Every record must come back unchanged, apart from the pictures, which are dropped.

Code change snippets:
::::::::

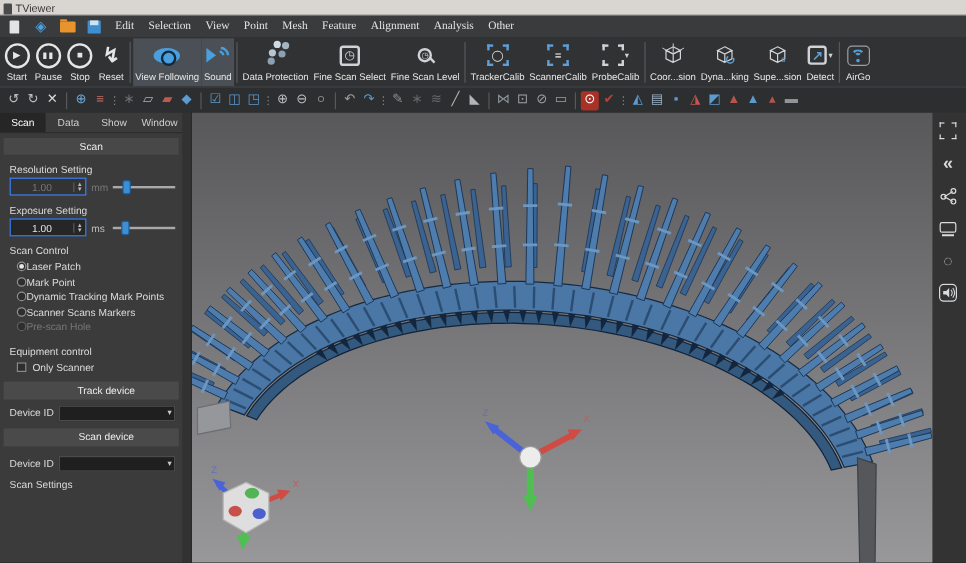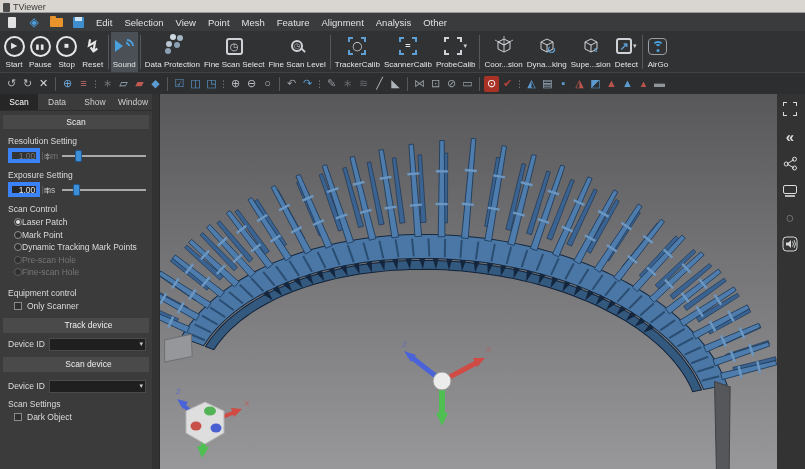--- a/index.html
+++ b/index.html
@@ -20,7 +20,7 @@
   .mi-folder::before{content:"";position:absolute;top:-2px;left:0;width:6px;height:2px;background:#e8932c;border-radius:1px 1px 0 0;}
   .mi-save{width:11px;height:11px;background:#3f8fd0;border-radius:1px;position:relative;}
   .mi-save::before{content:"";position:absolute;left:2px;top:0;width:7px;height:4px;background:#cfe2f1;}
-  .menu-item{color:#e3e3e3;font-size:9.5px;padding:2px 6px;cursor:default;}
+  .menu-item{color:#e3e3e3;font-size:9.5px;padding:2px 6px;cursor:default;font-family:Liberation Serif, serif;}
 
   
   .toolbar1{position:absolute;left:0;top:31px;width:805px;height:41px;background:#313233;display:flex;align-items:stretch;padding:1px 1px 0 1px;}

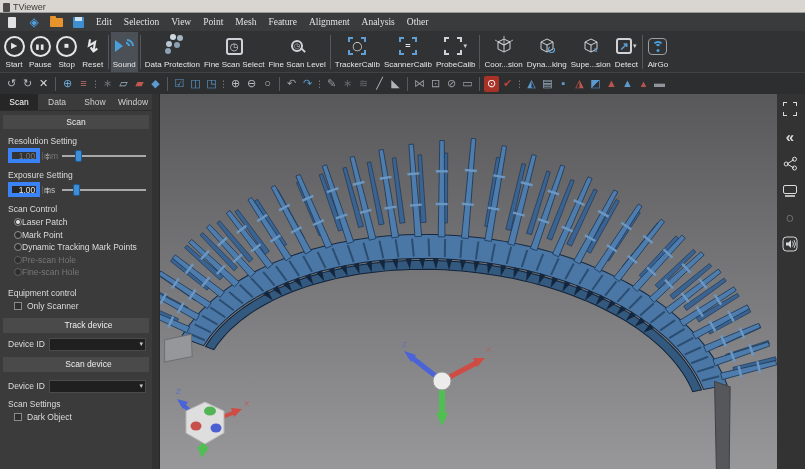--- a/index.html
+++ b/index.html
@@ -173,6 +173,12 @@
       <span class="tb1-lbl">Reset</span>
     </div>
     <div class="tb1-sep"></div>
+    <div class="tb1 active">
+      <div class="tb1-ico">
+          <span class="eye"></span>
+        </div>
+      <span class="tb1-lbl">View Following</span>
+    </div>
     <div class="tb1 active">
       <div class="tb1-ico">
           <span class="spk">

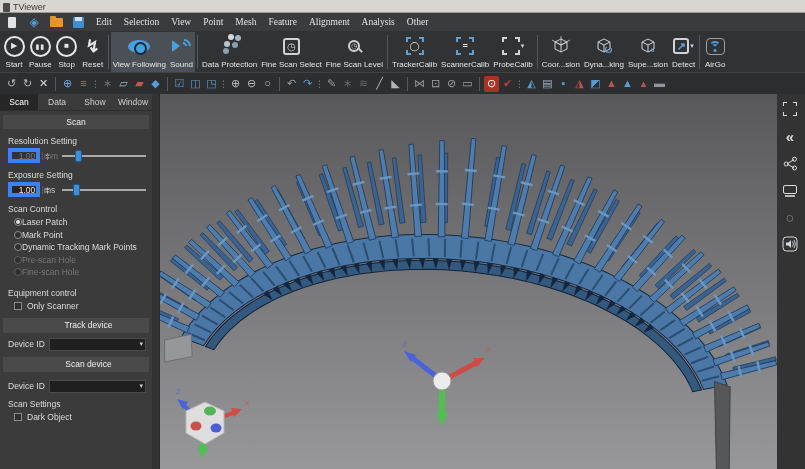--- a/index.html
+++ b/index.html
@@ -75,7 +75,7 @@
   .sec-hdr{margin:4px 3px 0 3px;height:14px;background:#484848;display:flex;align-items:center;justify-content:center;font-size:8.5px;color:#eee;}
   .lbl{margin:7px 0 2px 8px;}
   .row{display:flex;align-items:center;margin:1px 6px 0 8px;gap:4px;}
-  .spin{display:flex;align-items:center;width:32px;height:15px;background:#262626;border:4px solid #3b82f6;}
+  .spin{display:flex;align-items:center;width:64px;height:15px;background:#262626;border:1px solid #3b82f6;}
   .spin input{flex:1;width:30px;background:transparent;border:none;color:#e6e6e6;font-size:8.5px;text-align:center;padding:0;}
   .spin.dis{background:#333;}
   .spin.dis input{color:#777;}

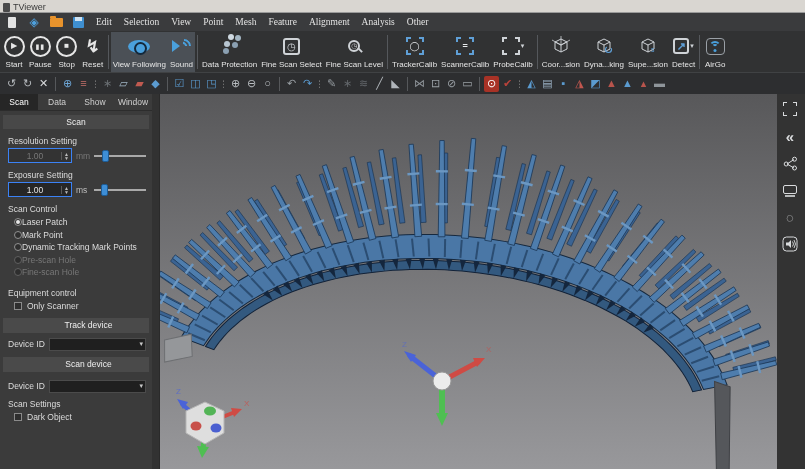--- a/index.html
+++ b/index.html
@@ -471,6 +471,10 @@
           <span>Dynamic Tracking Mark Points</span>
         </div>
 
+        <div class="radio-row" data-state="normal">
+          <span class="radio"></span>
+          <span>Scanner Scans Markers</span>
+        </div>
 
         <div class="radio-row" data-state="disabled">
           <span class="radio"></span>

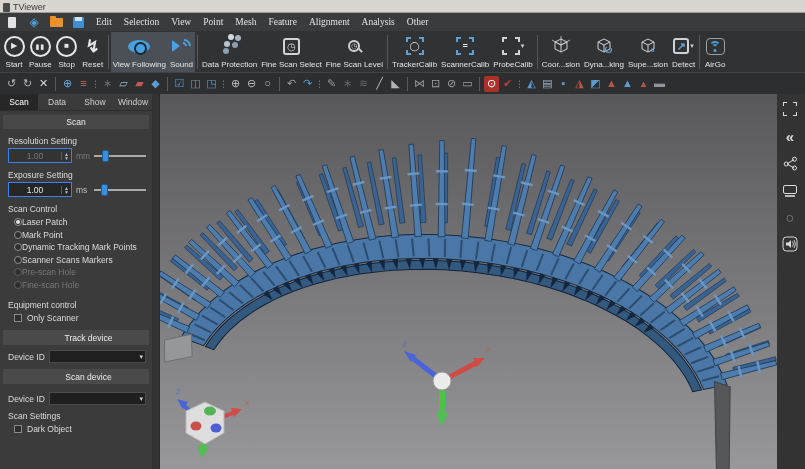--- a/index.html
+++ b/index.html
@@ -481,10 +481,6 @@
           <span>Pre-scan Hole</span>
         </div>
 
-        <div class="radio-row" data-state="disabled">
-          <span class="radio"></span>
-          <span>Fine-scan Hole</span>
-        </div>
       </div>
 
     <div class="lbl" style="margin-top:9px">Equipment control</div>

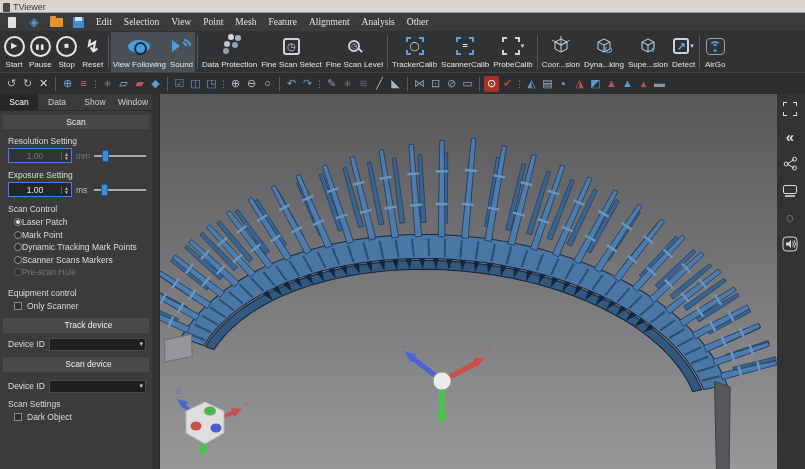--- a/index.html
+++ b/index.html
@@ -510,10 +510,6 @@
     </div>
 
     <div class="lbl" style="margin-top:6px">Scan Settings</div>
-    <div class="chk-row">
-      <span class="chk"></span>
-      <span>Dark Object</span>
-    </div>
 
   </div>
   <div class="splitter"></div>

::::::::

- Answer to the problem
--- a/index.html
+++ b/index.html
@@ -20,7 +20,7 @@
   .mi-folder::before{content:"";position:absolute;top:-2px;left:0;width:6px;height:2px;background:#e8932c;border-radius:1px 1px 0 0;}
   .mi-save{width:11px;height:11px;background:#3f8fd0;border-radius:1px;position:relative;}
   .mi-save::before{content:"";position:absolute;left:2px;top:0;width:7px;height:4px;background:#cfe2f1;}
-  .menu-item{color:#e3e3e3;font-size:9.5px;padding:2px 6px;cursor:default;}
+  .menu-item{color:#e3e3e3;font-size:9.5px;padding:2px 6px;cursor:default;font-family:Liberation Serif, serif;}
 
   
   .toolbar1{position:absolute;left:0;top:31px;width:805px;height:41px;background:#313233;display:flex;align-items:stretch;padding:1px 1px 0 1px;}

--- a/index.html
+++ b/index.html
@@ -173,6 +173,12 @@
       <span class="tb1-lbl">Reset</span>
     </div>
     <div class="tb1-sep"></div>
+    <div class="tb1 active">
+      <div class="tb1-ico">
+          <span class="eye"></span>
+        </div>
+      <span class="tb1-lbl">View Following</span>
+    </div>
     <div class="tb1 active">
       <div class="tb1-ico">
           <span class="spk">

--- a/index.html
+++ b/index.html
@@ -75,7 +75,7 @@
   .sec-hdr{margin:4px 3px 0 3px;height:14px;background:#484848;display:flex;align-items:center;justify-content:center;font-size:8.5px;color:#eee;}
   .lbl{margin:7px 0 2px 8px;}
   .row{display:flex;align-items:center;margin:1px 6px 0 8px;gap:4px;}
-  .spin{display:flex;align-items:center;width:32px;height:15px;background:#262626;border:4px solid #3b82f6;}
+  .spin{display:flex;align-items:center;width:64px;height:15px;background:#262626;border:1px solid #3b82f6;}
   .spin input{flex:1;width:30px;background:transparent;border:none;color:#e6e6e6;font-size:8.5px;text-align:center;padding:0;}
   .spin.dis{background:#333;}
   .spin.dis input{color:#777;}

--- a/index.html
+++ b/index.html
@@ -471,6 +471,10 @@
           <span>Dynamic Tracking Mark Points</span>
         </div>
 
+        <div class="radio-row" data-state="normal">
+          <span class="radio"></span>
+          <span>Scanner Scans Markers</span>
+        </div>
 
         <div class="radio-row" data-state="disabled">
           <span class="radio"></span>

--- a/index.html
+++ b/index.html
@@ -481,10 +481,6 @@
           <span>Pre-scan Hole</span>
         </div>
 
-        <div class="radio-row" data-state="disabled">
-          <span class="radio"></span>
-          <span>Fine-scan Hole</span>
-        </div>
       </div>
 
     <div class="lbl" style="margin-top:9px">Equipment control</div>

--- a/index.html
+++ b/index.html
@@ -510,10 +510,6 @@
     </div>
 
     <div class="lbl" style="margin-top:6px">Scan Settings</div>
-    <div class="chk-row">
-      <span class="chk"></span>
-      <span>Dark Object</span>
-    </div>
 
   </div>
   <div class="splitter"></div>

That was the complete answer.